Il web è, a mio avviso, il futuro di questo settore (come di molti altri). Secondo me ci stiamo avviando verso una cambiamento di media e nell'arco di pochi anni il fumetto consumato su web o su smart phone/tablet sarà la quotidianità. Non credo che la carta scomparirà, ma le verrà dato un valore più alto, le raccolte e le edizioni di pregio continueranno ad essere stampate, ma probabilmente il classico spillato americano da 22 pagine sarà lentamente sostituito dall'alternativa digitale. I vantaggi del web sono talmente evidenti che non è pensabile che l'editoria mondiale (ovviamente anch'essa vittima della crisi) non decida di battere questa strada che le grandi case editrici hanno già intrapreso.
Parlaci della tua giornata tipo.
La mia giornata tipo è piuttosto semplice: sveglia tra le sette o le otto, trasferimento da Modena (dove abito) a Reggio Emilia (dove ho lo studio) con un possibile passaggio in palestra (per non soccombere alla vita sedentaria del fumettista) e poi dalle nove o dieci di mattina fino alle otto di sera alla scrivania. La sera normalmente mi concedo di staccarmi dal disegno, cercando di mantenere una vita sociale, finchè gli impegni di lavoro me lo consentono. E avanti così tutta la settimana, facendo di solito eccezione nel weekend dove a parte riposarmi un po', cerco di ritagliarmi qualche ora per studiare anatomia o colore (settore che sto esplorando ultimamente).

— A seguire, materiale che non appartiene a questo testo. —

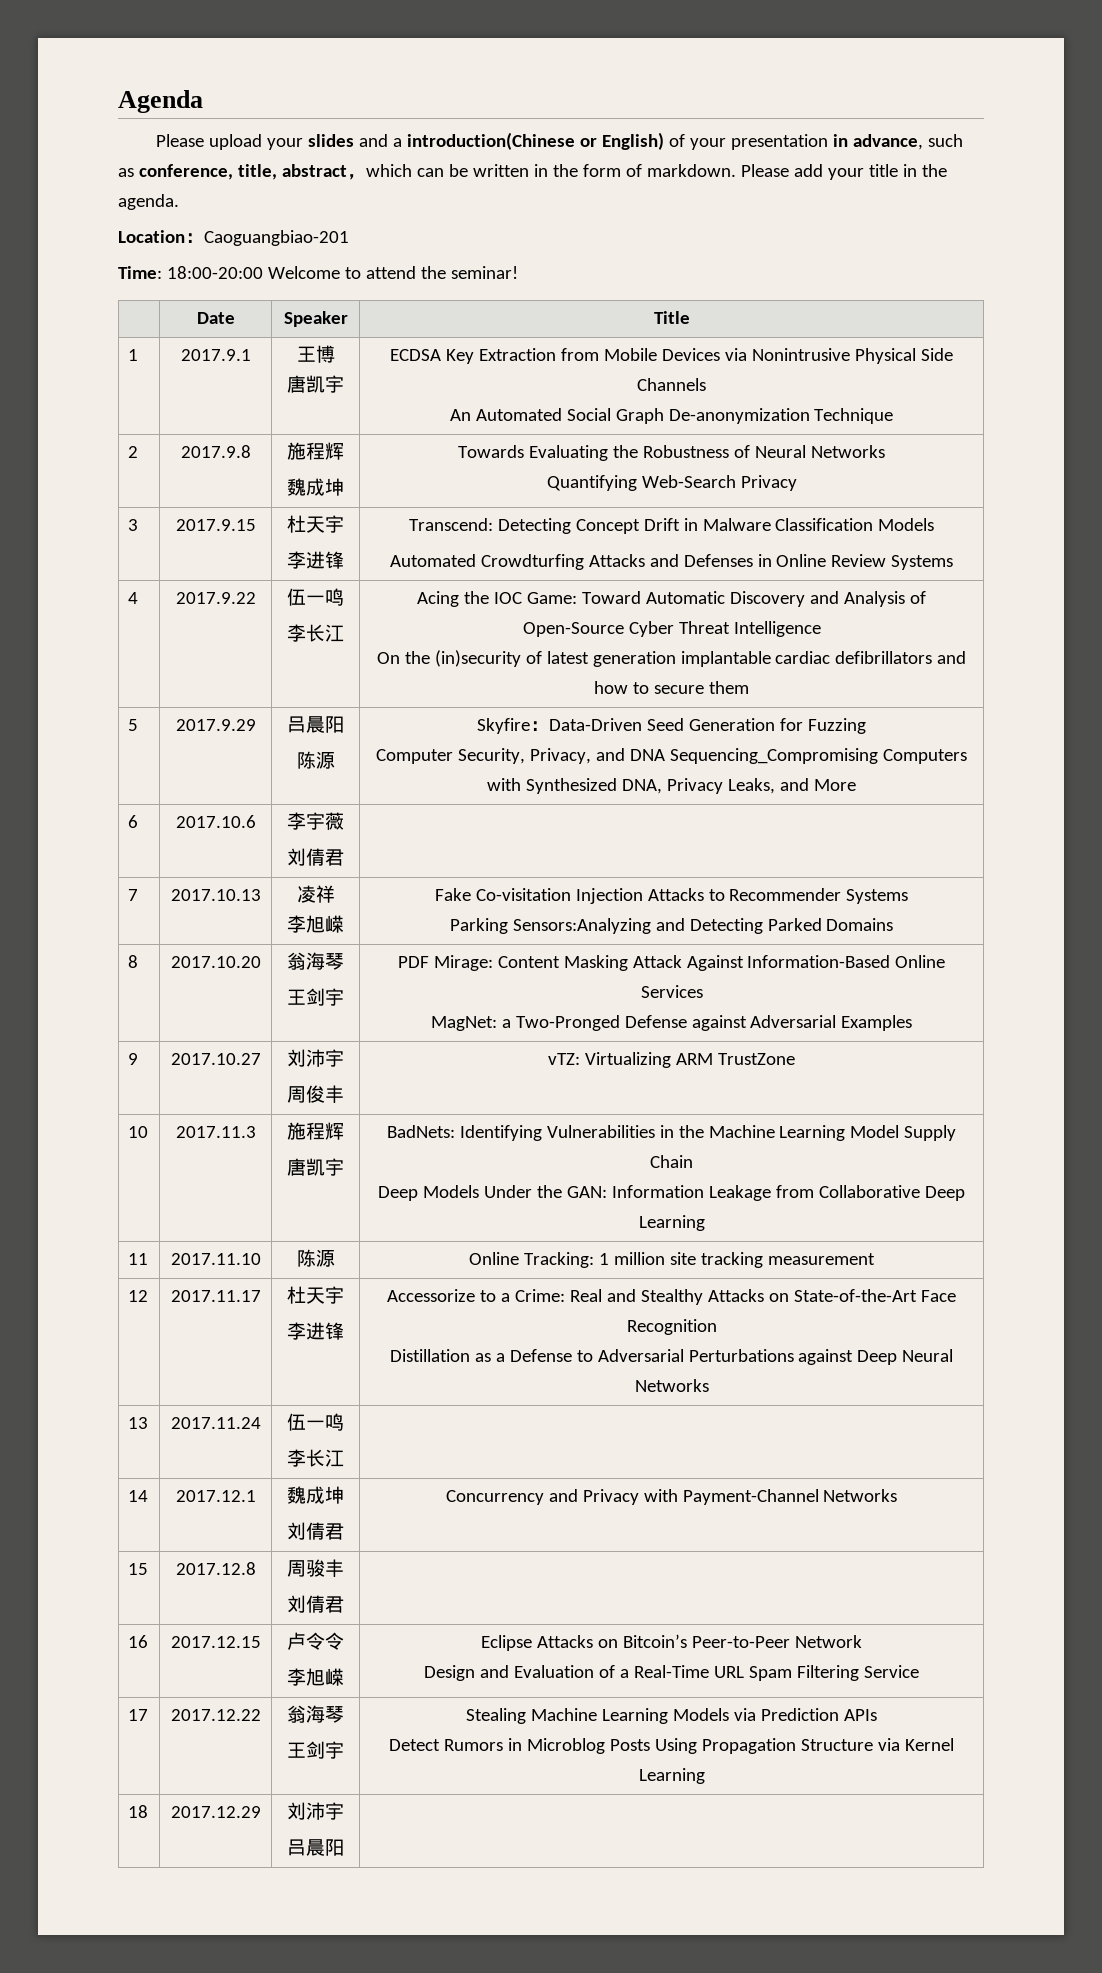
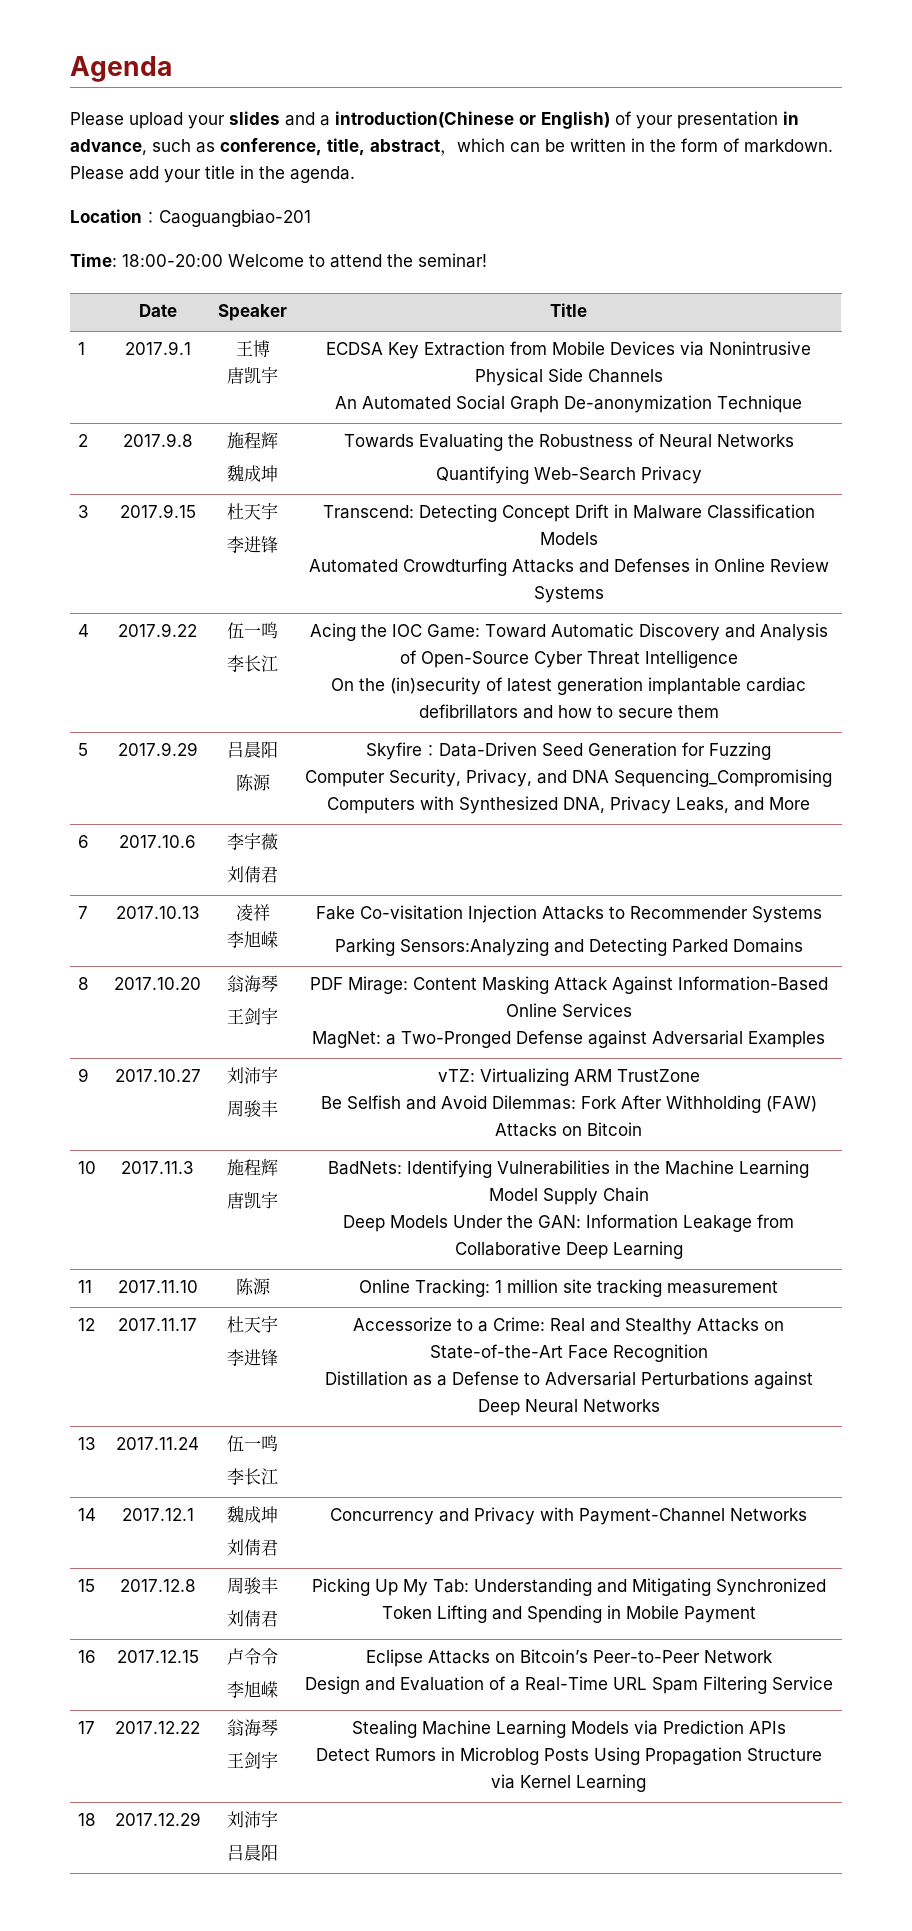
[306,1085,325,1103] 俊 -> [244,1100,261,1117] 骏
(795, 1059) none -> [320,1095,817,1113] [495,1122,642,1137] // Be Selfish and Avoid Dilemmas: Fork After Withholding (FAW) Attacks on Bitcoin
(344, 1604) none -> [311,1578,826,1596] [381,1605,756,1623] Picking Up My Tab: Understanding and Mitigating Synchronized Token Lifting and Spending in Mobile Payment

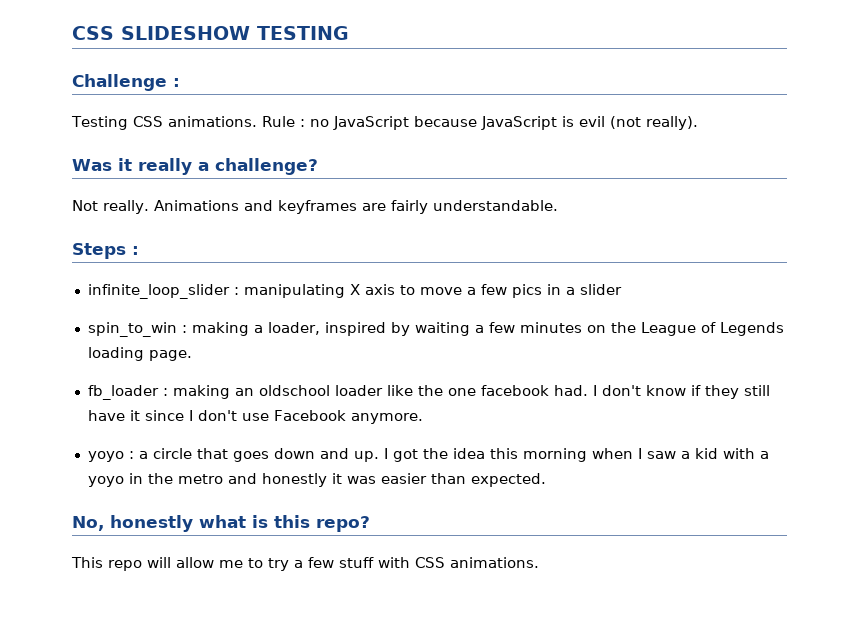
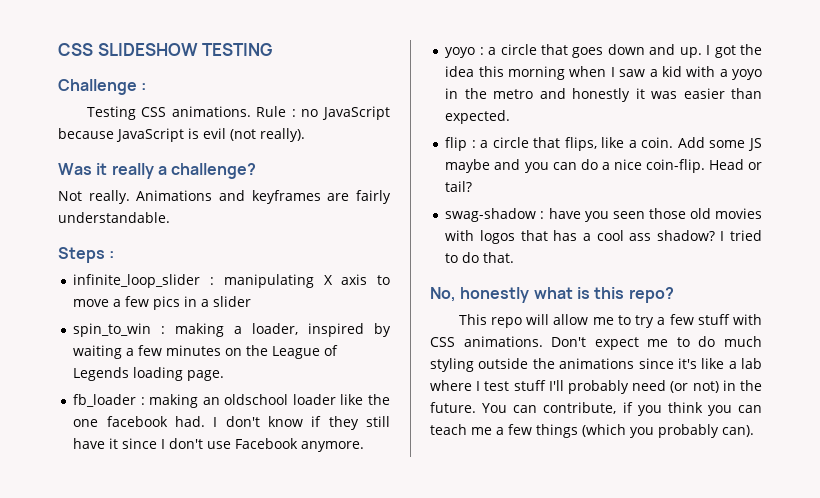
(546, 480) none -> [445,137,762,151] [445,159,762,173] [445,181,473,192] [445,208,762,222] [445,230,762,244] [445,252,515,263] // flip : a circle that flips, like a coin. Add some JS maybe and you can do a nice coin-flip. Head or tail? // swag-shadow : have you seen those old movies with logos that has a cool ass shadow? I tried to do that.
(539, 562) none -> [551,336,762,350] [430,358,762,372] [430,380,762,394] [430,402,762,416] [430,424,754,438] Don't expect me to do much styling outside the animations since it's like a lab where I test stuff I'll probably need (or not) in the future. You can contribute, if you think you can teach me a few things (which you probably can).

Il palcoscenico è tutto tuo. Parole in libertà ai lettori di Fumetto d’Autore.
Questa è più o meno la mia vita da aspirante fumettista, una vita che sognavo e che non potevo non provare a fare. Non mi pento dell'azzardo fatto nel cercare di inseguire il mio sogno, non so bene questo dove mi porterà, ma l'unica cosa che posso fare è impegnarmi al massimo e sperare di non avere rimpianti, qualsiasi sorte mi toccherà. Per ora incrocio le dita, lavoro sui progetti presenti e cerco di preparare quelli futuri... poi chi vivrà vedrà!